Austin Authors: Karalapillai, Dharshi ;Weinberg, Laurence ;Peyton, Philip J ;Ellard, Louise ;Hu, Raymond T C ;Pearce, Brett ;Tan, Chong O ;Story, David A ;O'Donnell, Mark;Hamilton, Patrick;Oughton, Chad;Galtieri, Jonathan;Wilson, Anthony J;Eastwood, Glenn M ;Bellomo, Rinaldo ;Jones, Daryl A 
Affiliation: Department of Anaesthesia, Austin Health, Heidelberg, Victoria, Australia
Department of Intensive Care, Austin Health, Heidelberg, Victoria, Australia
Department of Surgery, Austin Health, Heidelberg, Victoria, Australia
Department of Epidemiology and Preventive Medicine, Monash University, Melbourne, Australia
Centre for Integrated Critical Care, University of Melbourne, Melbourne, Australia
Department of Medicine, Monash University, Melbourne, Australia
Department of Medicine, University of Melbourne, Melbourne, Australia
Issue Date: May-2020
Date: 2020-06-02
Publication information: Anaesthesia and Intensive Care 2020; 48(3): 213-220
Abstract: The oxygen concentration (FiO2) and arterial oxygen tension (PaO2) delivered in patients undergoing major surgery is poorly understood. We aimed to assess current practice with regard to the delivered FiO2 and the resulting PaO2 in patients undergoing major surgery. We performed a retrospective cohort study in a tertiary hospital. Data were collected prospectively as part of a larger randomised controlled trial but were analysed retrospectively. Patients were included if receiving controlled mandatory ventilation and arterial line monitoring.
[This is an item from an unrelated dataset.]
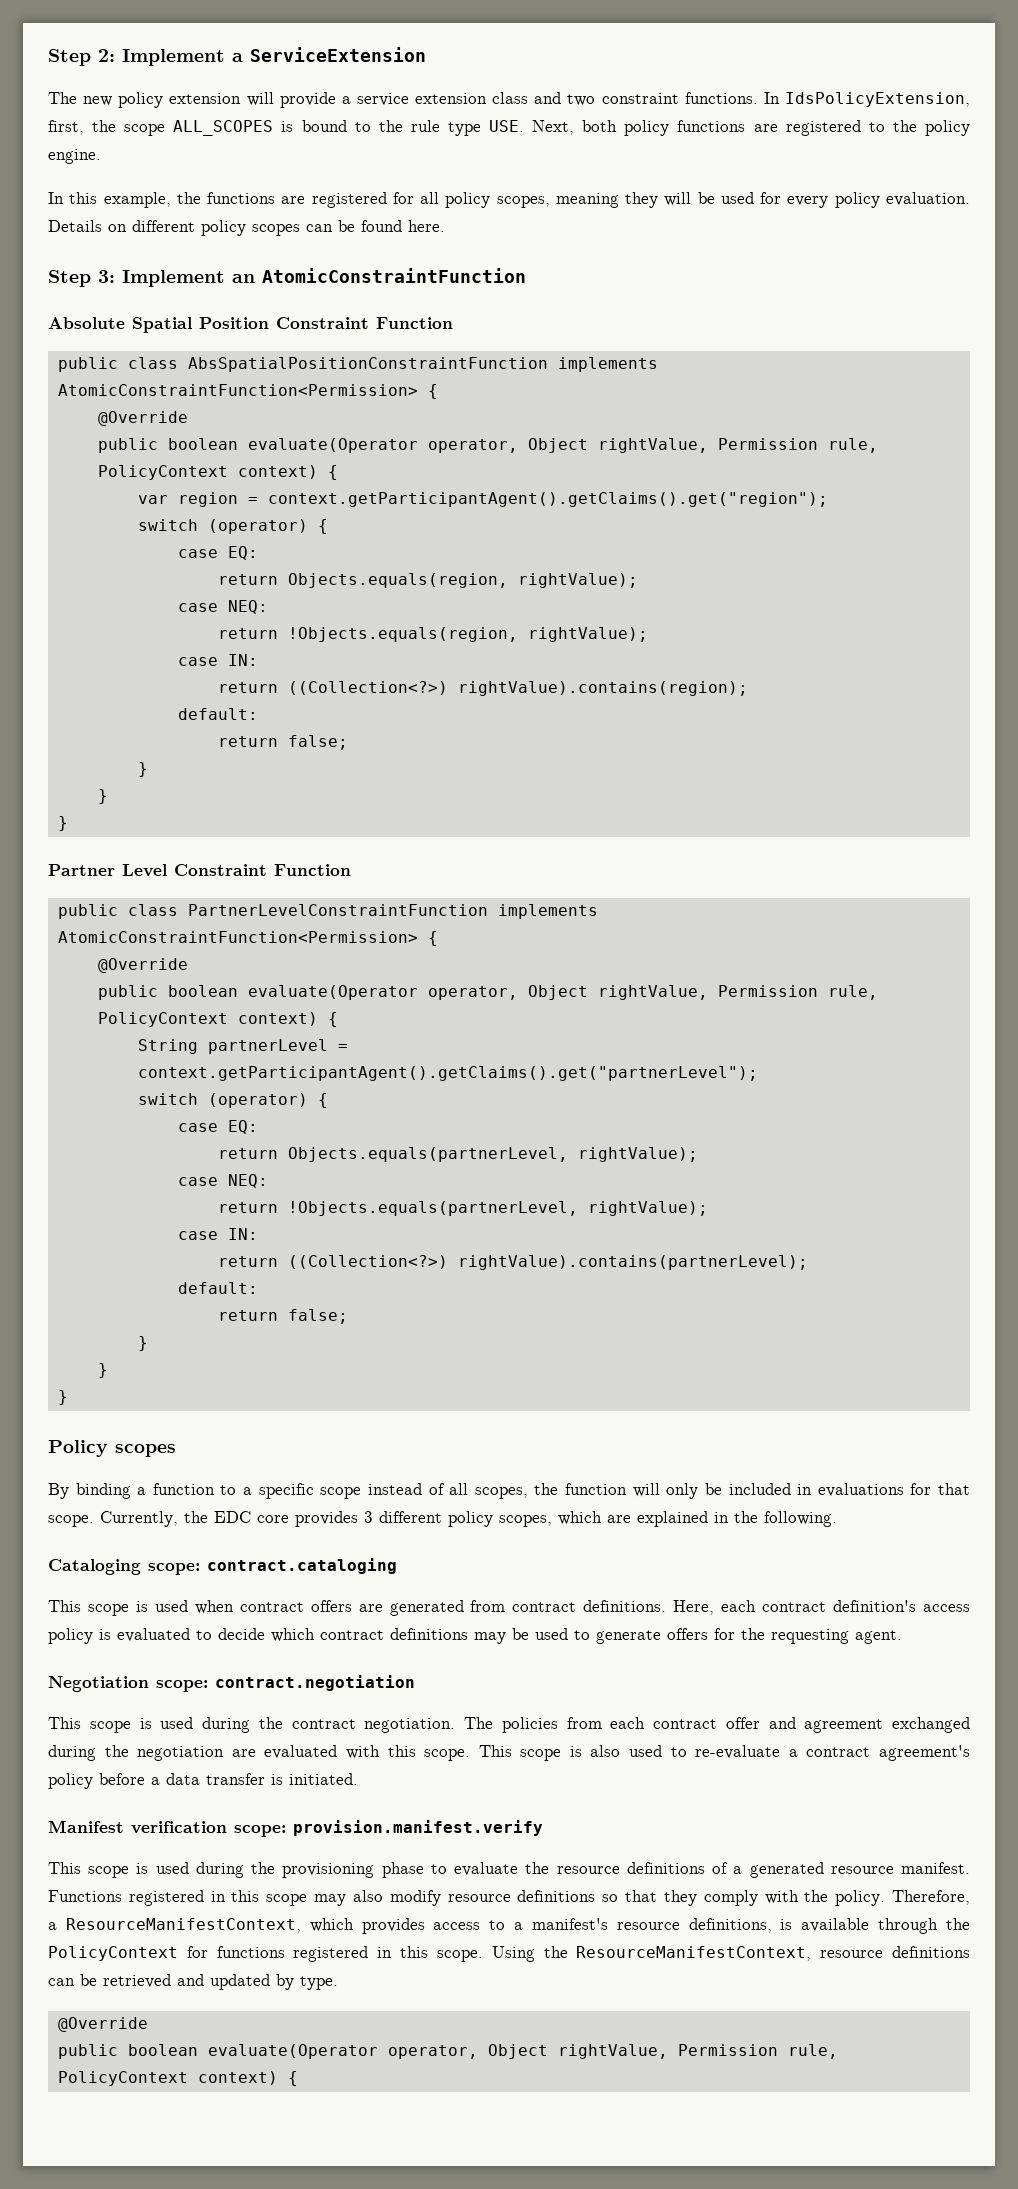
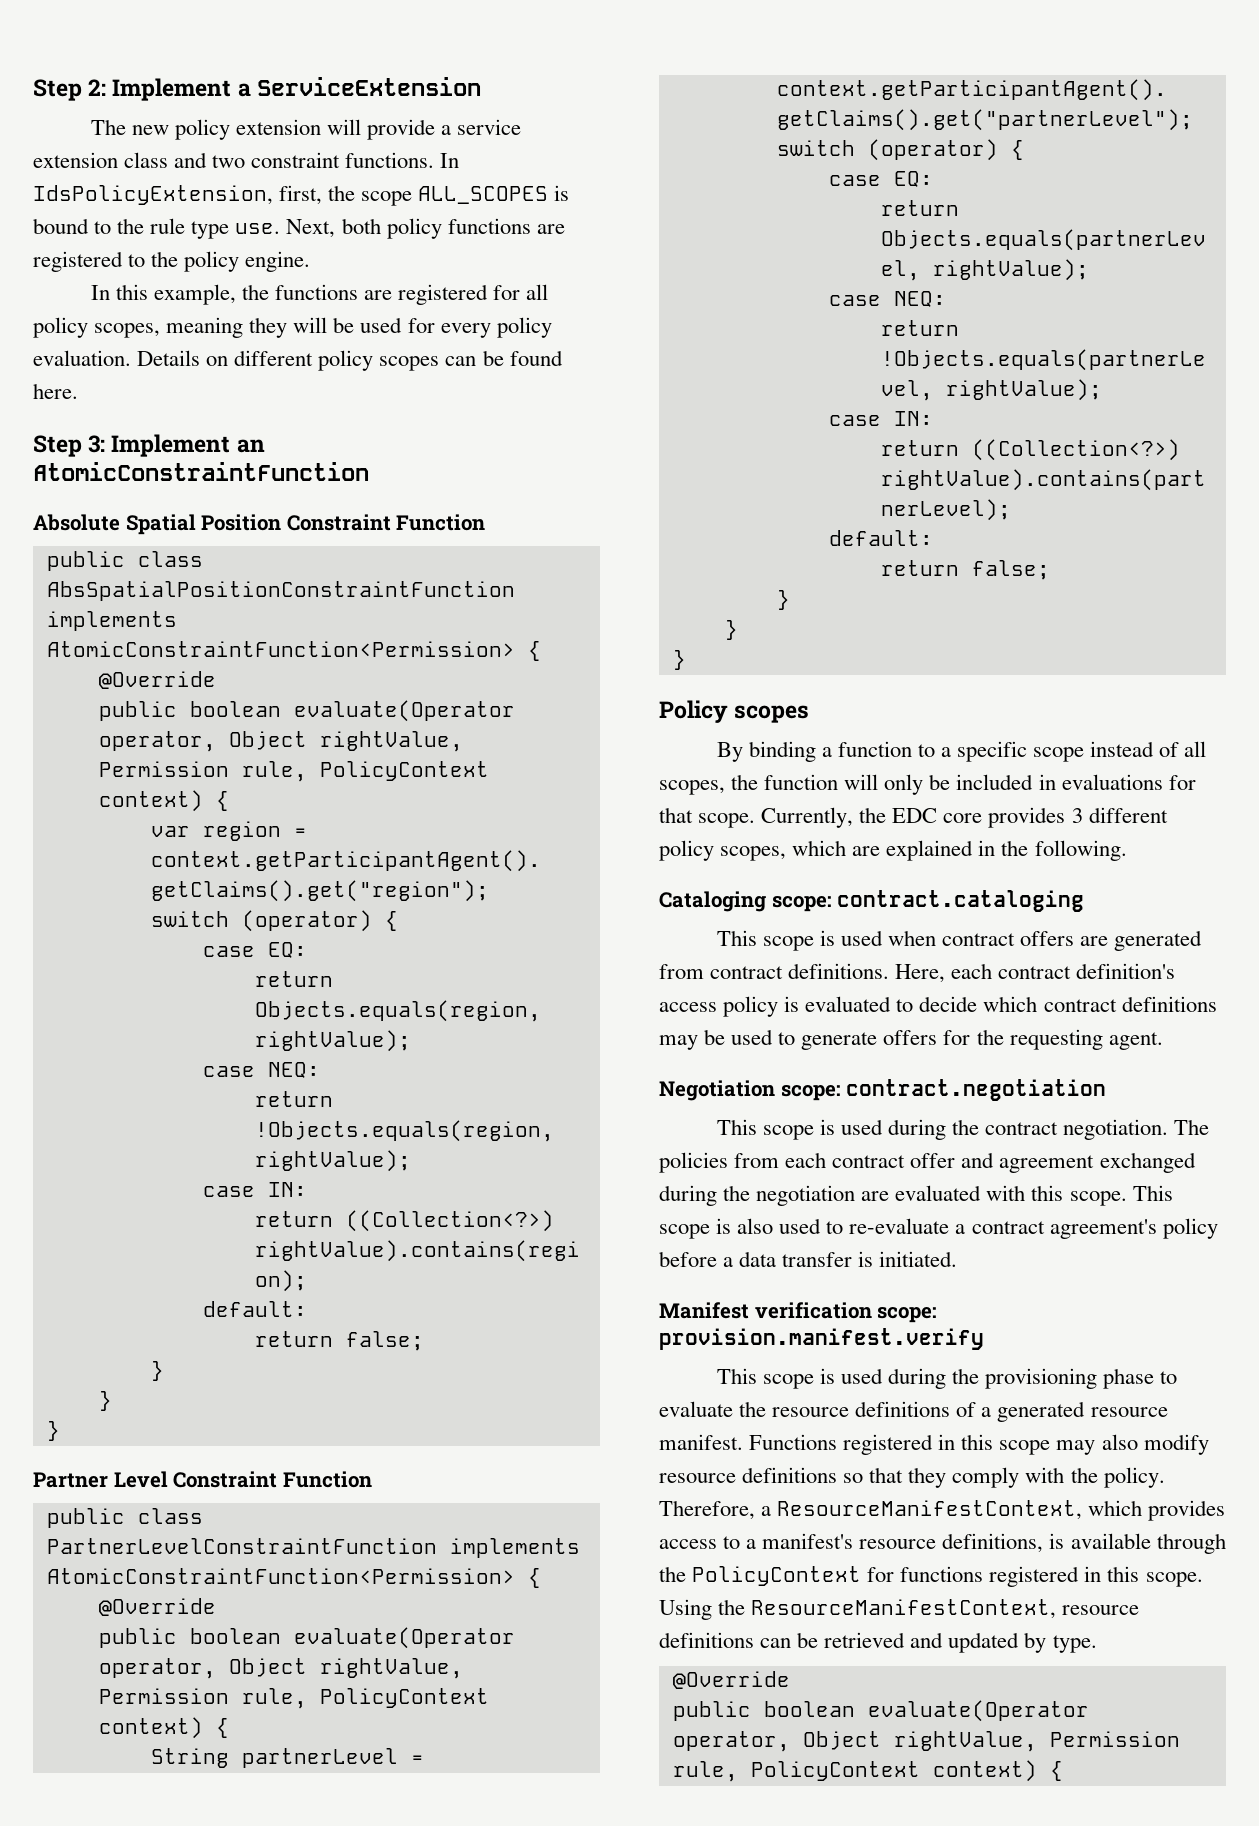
- In IdsPolicyExtension, first, the scope ALL_SCOPES is bound to the rule type USE. Next, both policy functions are registered to the policy engine.
+ In IdsPolicyExtension, first, the scope ALL_SCOPES is bound to the rule type use. Next, both policy functions are registered to the policy engine.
Anaesthetists determined the FiO2 and the oxygenation saturation (SpO2) targets. An arterial blood gas (ABG) was obtained 15-20 minutes after induction of anaesthesia, immediately before the emergence phase of anaesthesia and 15 minutes after arrival in the post-anaesthesia care unit (PACU). We defined hyperoxaemia as a PaO2 of >150 mmHg and included a further threshold of PaO2 >200 mmHg. We studied 373 patients. The median (interquartile range (IQR)) lowest intraoperative FiO2 and SpO2 values were 0.45 (IQR 0.4-0.5) and 97% (IQR 96-98%), respectively, with a median PaO2 on the first and second ABG of 237 mmHg (IQR 171-291 mmHg) and 189 mmHg (IQR 145-239 mmHg), respectively. In the PACU, the median lowest oxygen flow rate was 6 L/min (IQR 3-6 L/min), and the PaO2 was 158 mmHg (IQR 120-192 mmHg). Hyperoxaemia occurred in 82%, 73% and 54% of participants on the first and second intraoperative and postoperative ABGs respectively. A PaO2 of >200 mmHg occurred in 64%, 41% and 21% of these blood gases, respectively. In an Australian tertiary hospital, a liberal approach to FiO2 and PaO2 was most common and resulted in a high incidence of perioperative hyperoxaemia.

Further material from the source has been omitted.